In the data below, set down exactly the lines from the one containing "time with NTP." up to and including the one containing "- Some commands, like". Leave the pictures out.

= Beginning of Section =

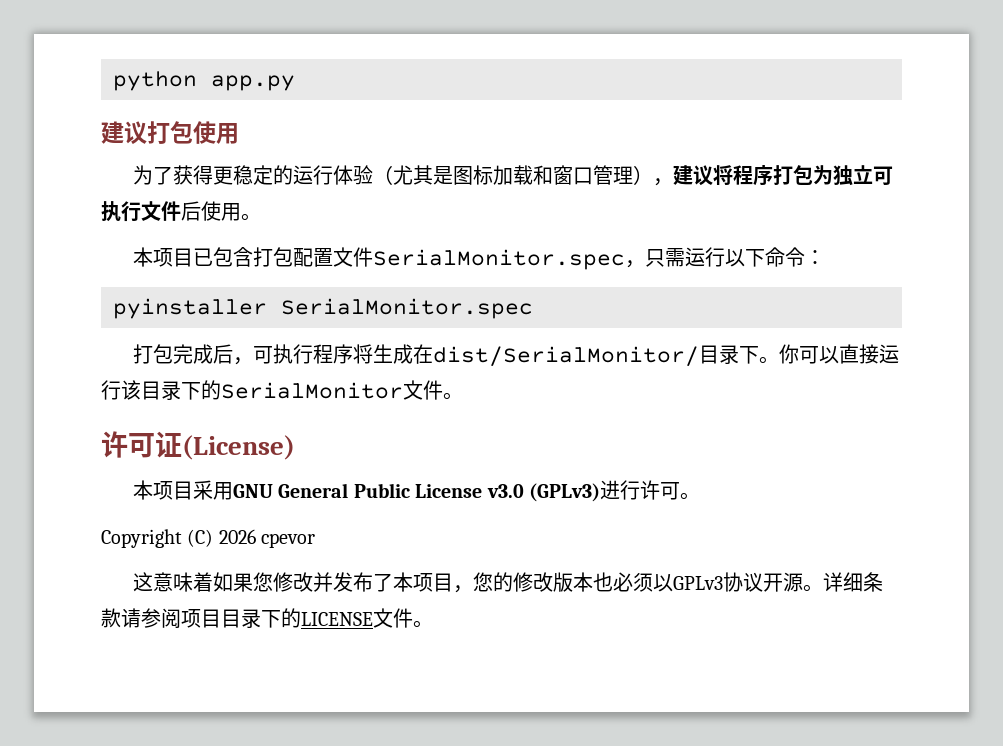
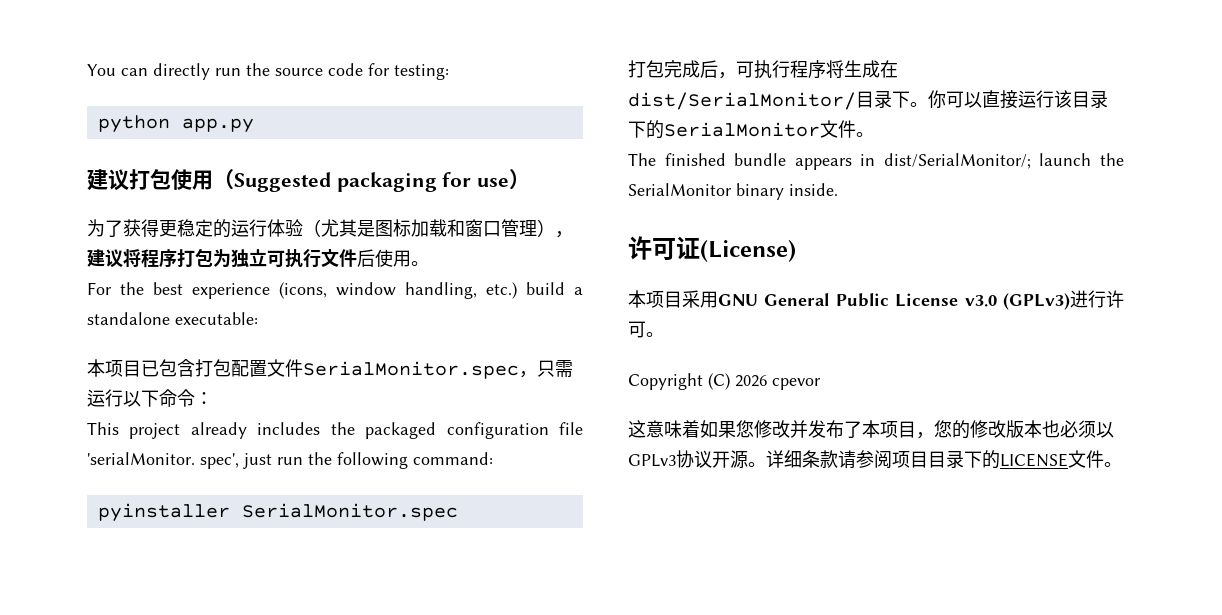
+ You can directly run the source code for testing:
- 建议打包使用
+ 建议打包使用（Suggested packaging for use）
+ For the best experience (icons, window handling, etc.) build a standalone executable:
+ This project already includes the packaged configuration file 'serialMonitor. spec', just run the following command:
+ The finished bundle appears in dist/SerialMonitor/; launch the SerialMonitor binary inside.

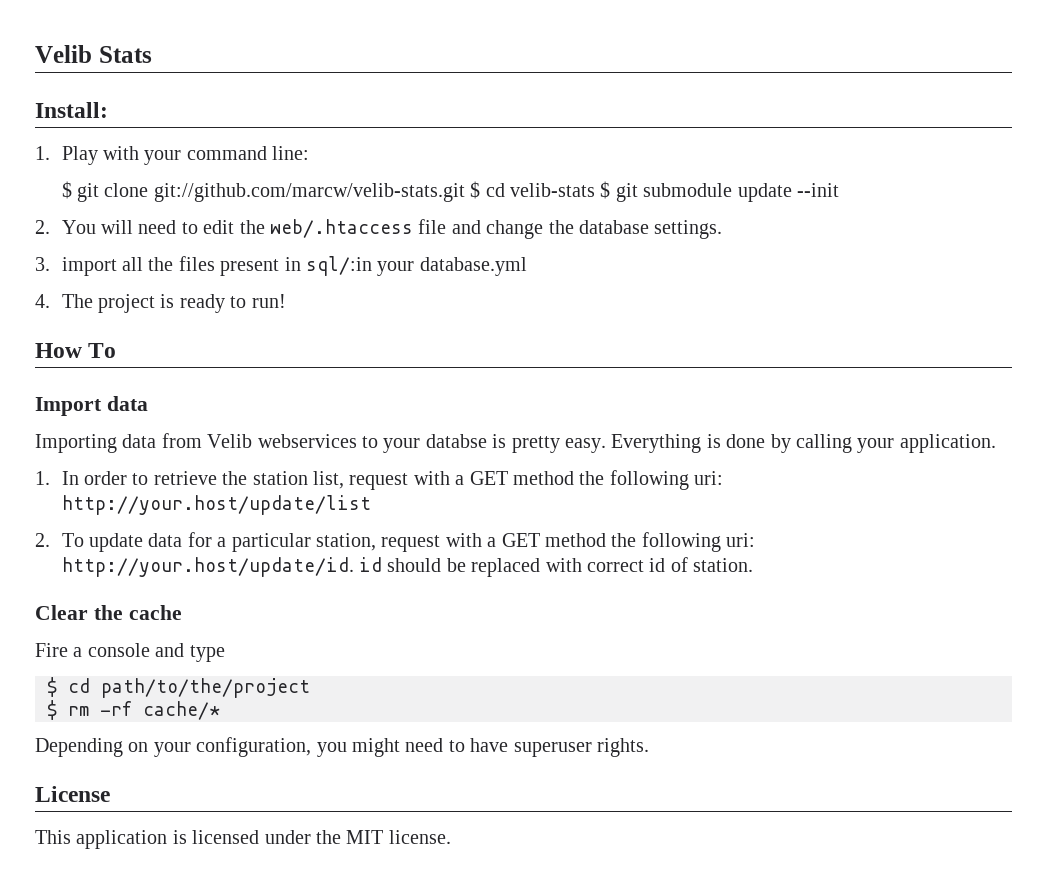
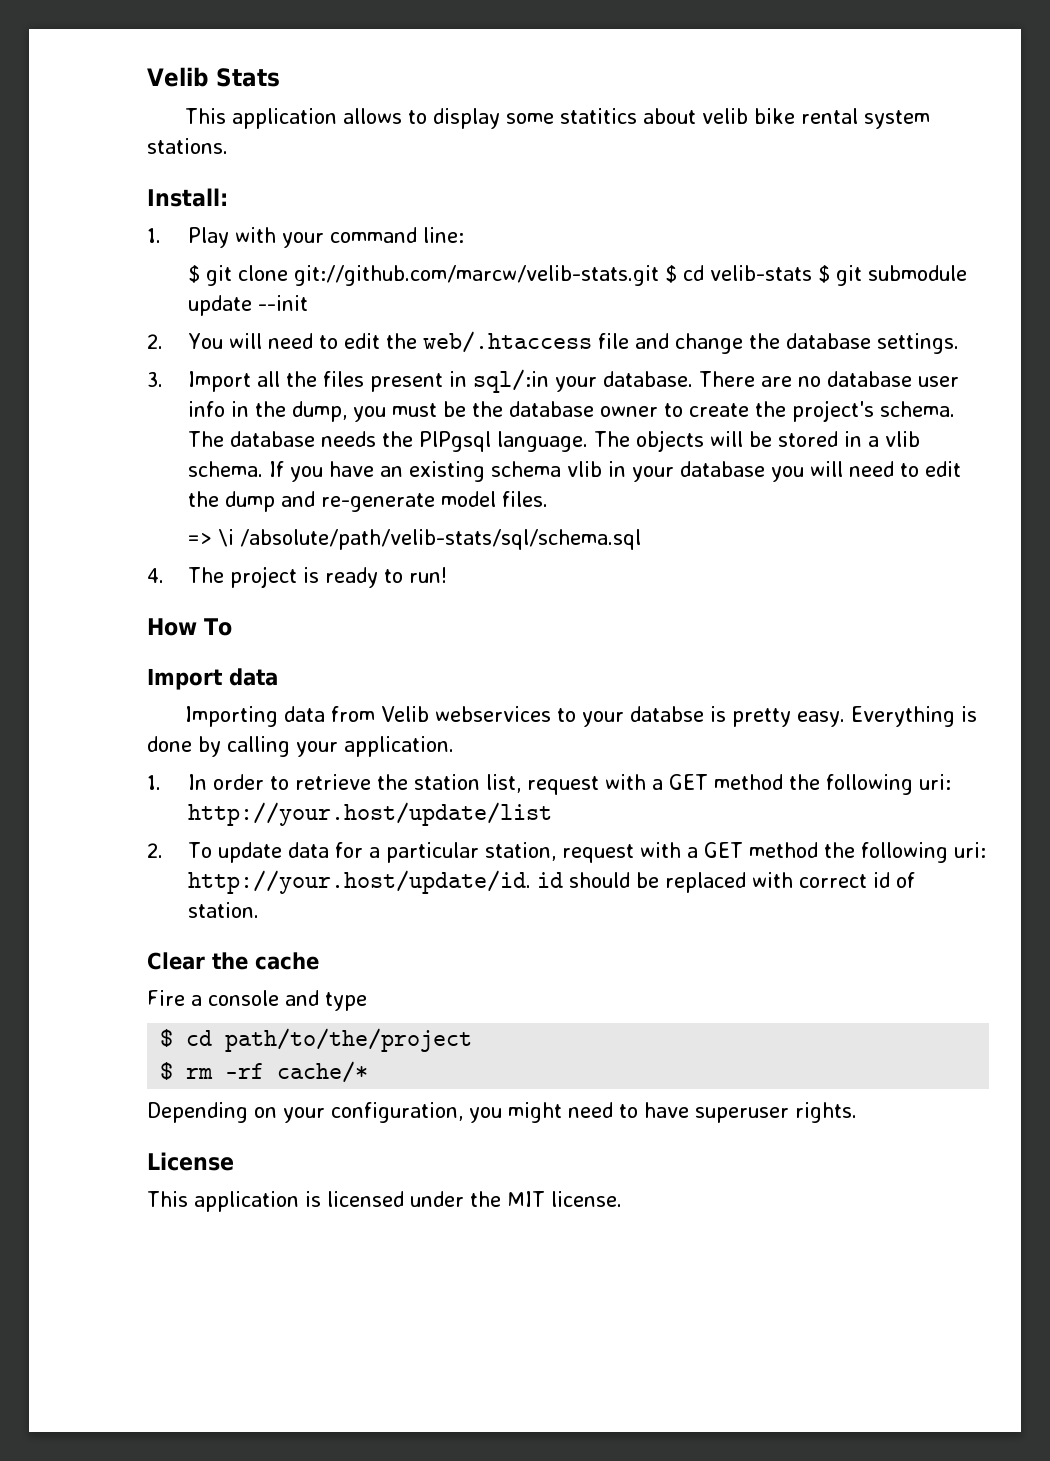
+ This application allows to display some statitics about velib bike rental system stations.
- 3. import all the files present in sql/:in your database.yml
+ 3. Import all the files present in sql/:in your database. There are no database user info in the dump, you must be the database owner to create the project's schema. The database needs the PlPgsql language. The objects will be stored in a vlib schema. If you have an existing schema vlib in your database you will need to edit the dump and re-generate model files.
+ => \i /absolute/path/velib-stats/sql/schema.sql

= End of Section =
= Beginning of Section =

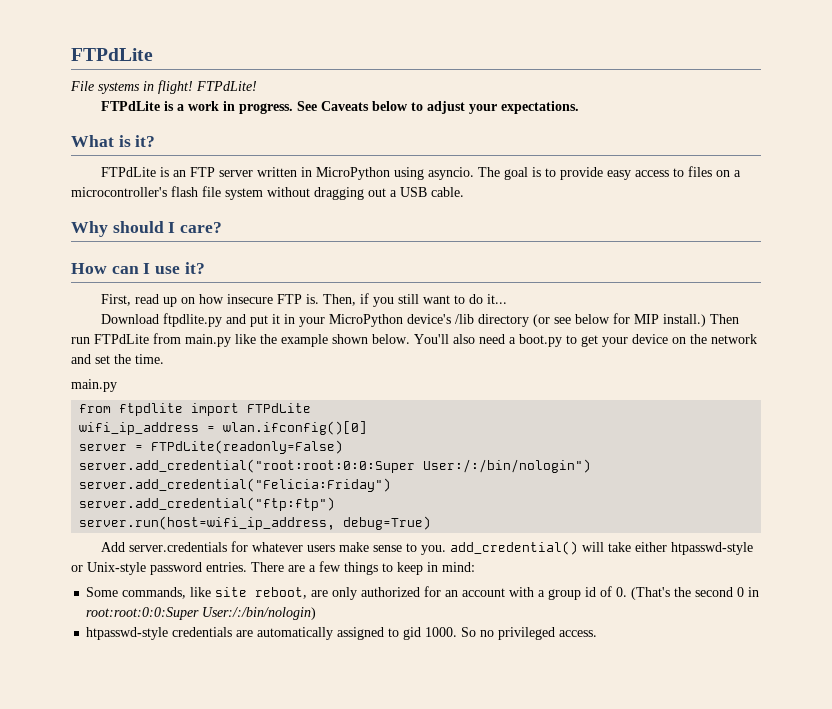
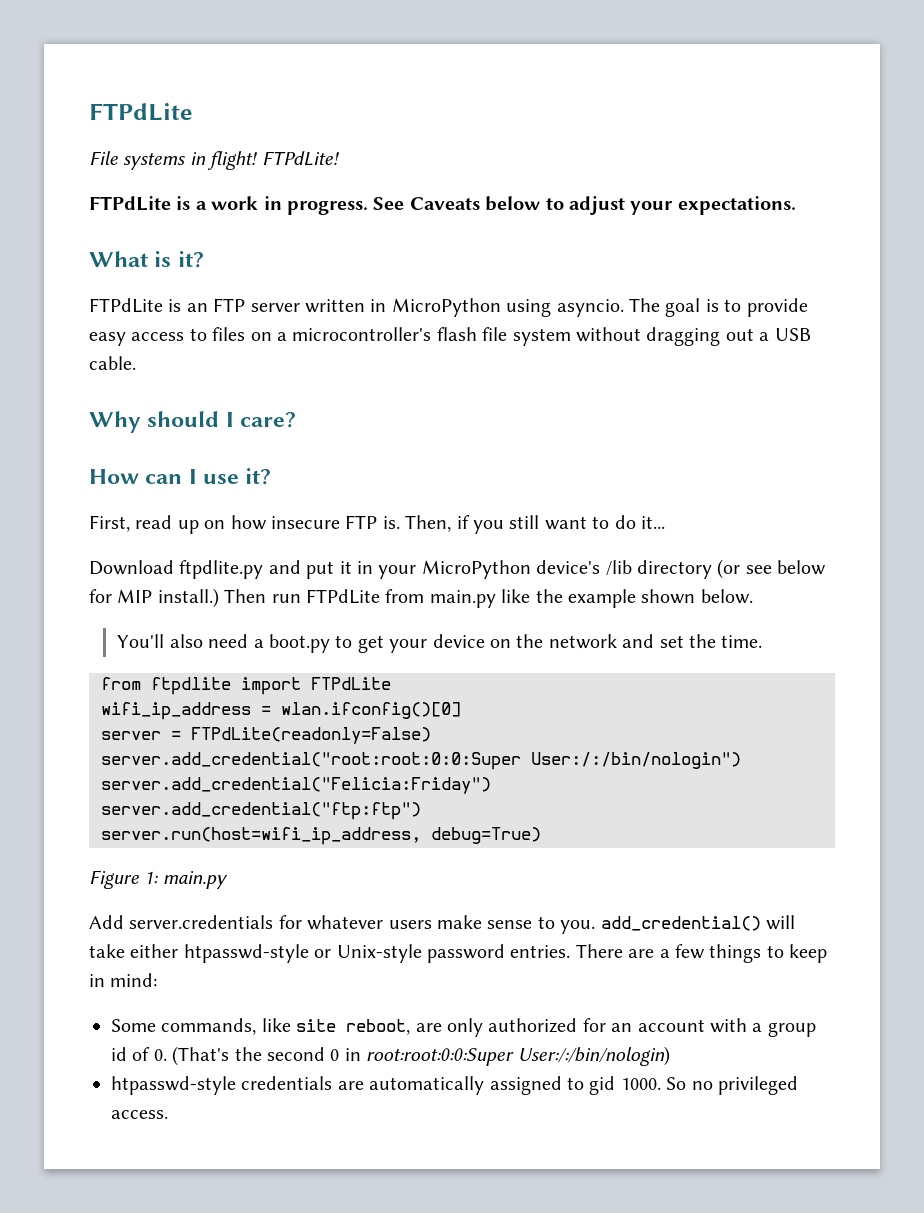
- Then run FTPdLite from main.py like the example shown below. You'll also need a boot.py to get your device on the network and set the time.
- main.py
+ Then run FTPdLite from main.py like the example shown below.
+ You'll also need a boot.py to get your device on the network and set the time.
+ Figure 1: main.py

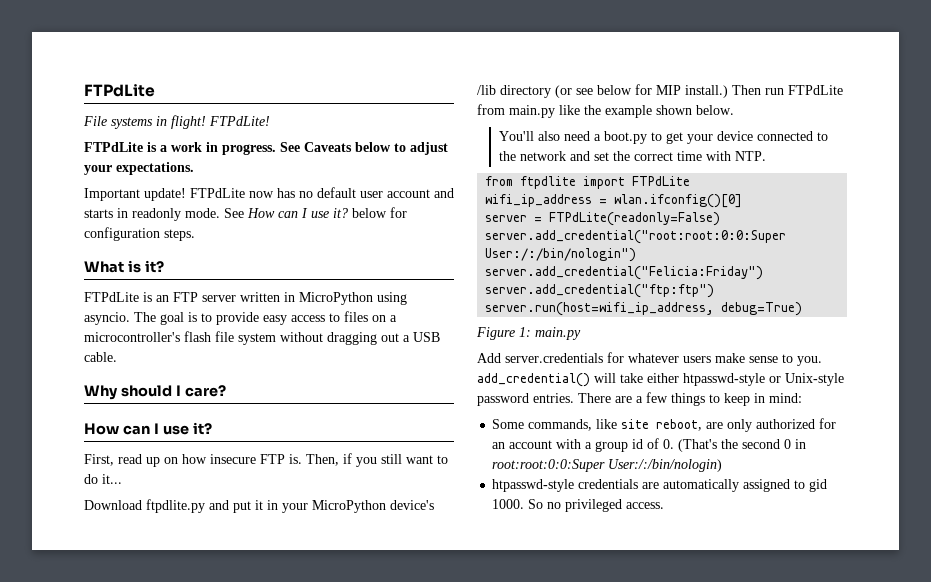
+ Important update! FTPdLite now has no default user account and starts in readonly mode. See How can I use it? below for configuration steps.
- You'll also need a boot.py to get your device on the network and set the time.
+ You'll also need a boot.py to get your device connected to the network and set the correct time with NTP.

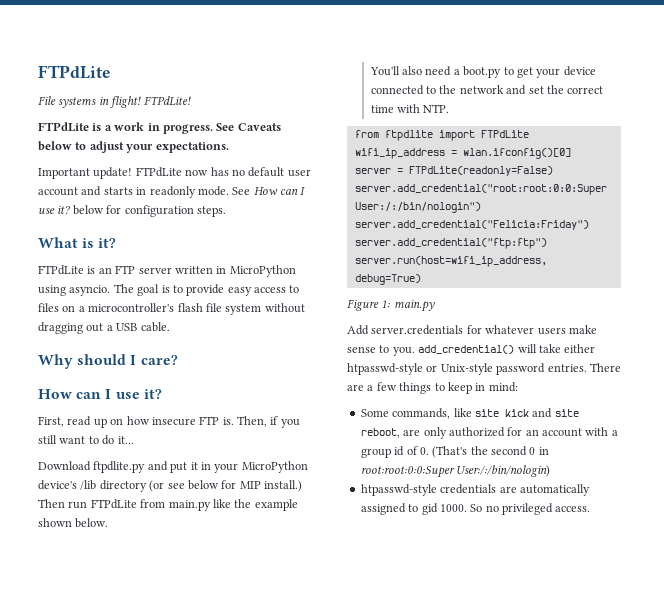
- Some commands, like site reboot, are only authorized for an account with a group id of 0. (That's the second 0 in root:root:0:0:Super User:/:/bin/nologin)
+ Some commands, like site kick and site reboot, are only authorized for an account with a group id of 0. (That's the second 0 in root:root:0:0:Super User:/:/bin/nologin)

= End of Section =

■ **ANSWER BOX**:
+ You'll also need a boot.py to get your device connected to the network and set the correct time with NTP.

- Some commands, like site reboot, are only authorized for an account with a group id of 0. (That's the second 0 in root:root:0:0:Super User:/:/bin/nologin)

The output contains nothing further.